* Try it *
Leaving pictures aside, set down each line exactly, from the first line of the data to the line with "[189,520,263,535] FindINT ->", both included.

* Dataset entries *
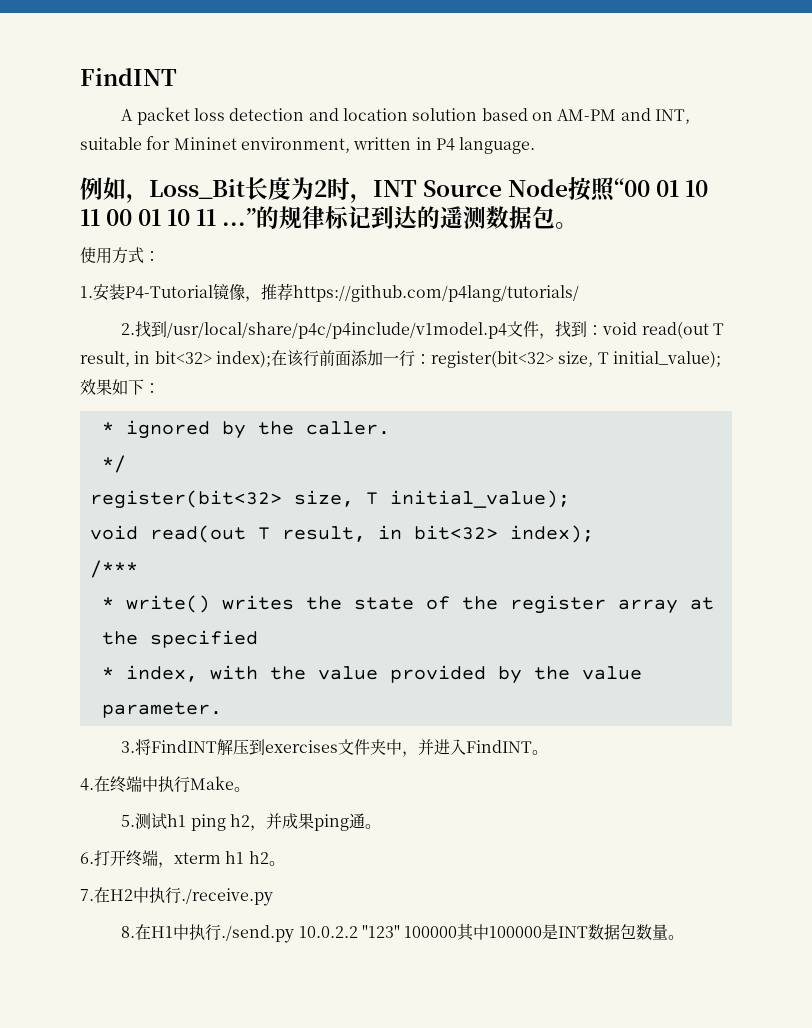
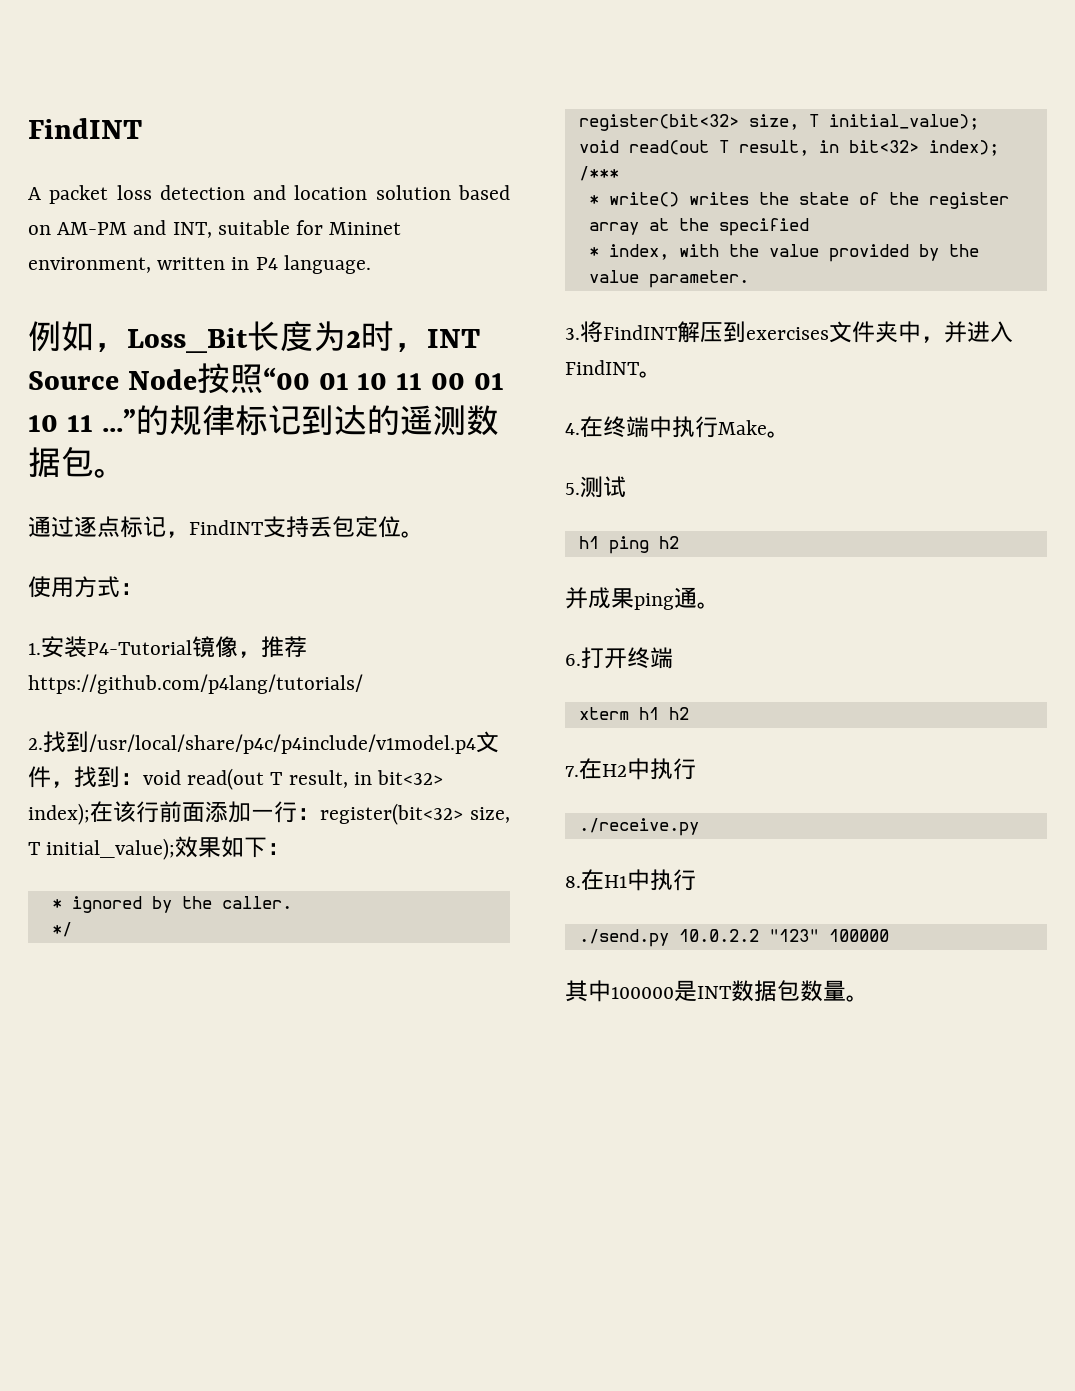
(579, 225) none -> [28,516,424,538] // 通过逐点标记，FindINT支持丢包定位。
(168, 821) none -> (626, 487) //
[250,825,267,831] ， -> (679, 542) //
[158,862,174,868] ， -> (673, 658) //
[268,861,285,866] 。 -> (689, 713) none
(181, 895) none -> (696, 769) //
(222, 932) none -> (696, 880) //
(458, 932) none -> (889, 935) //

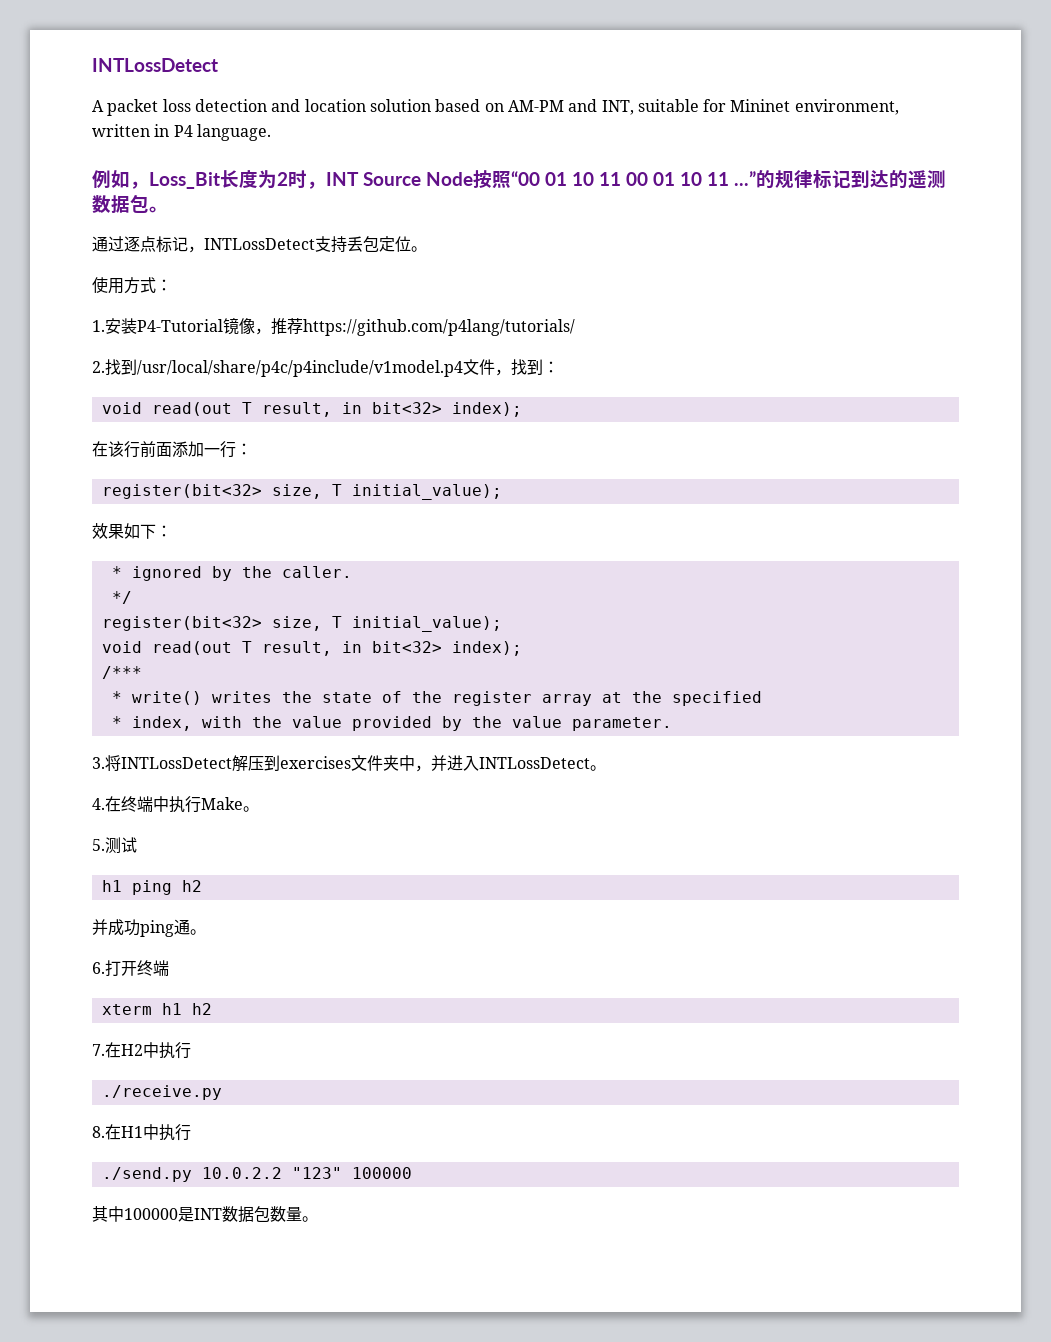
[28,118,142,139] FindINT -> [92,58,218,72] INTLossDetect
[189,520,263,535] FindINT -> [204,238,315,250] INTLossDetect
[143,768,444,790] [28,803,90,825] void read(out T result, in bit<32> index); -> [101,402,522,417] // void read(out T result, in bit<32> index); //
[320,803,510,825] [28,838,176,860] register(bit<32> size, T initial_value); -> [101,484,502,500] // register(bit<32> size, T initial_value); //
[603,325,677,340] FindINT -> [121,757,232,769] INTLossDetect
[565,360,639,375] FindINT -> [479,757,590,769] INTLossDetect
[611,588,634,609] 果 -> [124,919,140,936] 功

* Reply *
(579, 225) none -> [28,516,424,538] // 通过逐点标记，FindINT支持丢包定位。
(168, 821) none -> (626, 487) //
[250,825,267,831] ， -> (679, 542) //
[158,862,174,868] ， -> (673, 658) //
[268,861,285,866] 。 -> (689, 713) none
(181, 895) none -> (696, 769) //
(222, 932) none -> (696, 880) //
(458, 932) none -> (889, 935) //

[28,118,142,139] FindINT -> [92,58,218,72] INTLossDetect
[189,520,263,535] FindINT -> [204,238,315,250] INTLossDetect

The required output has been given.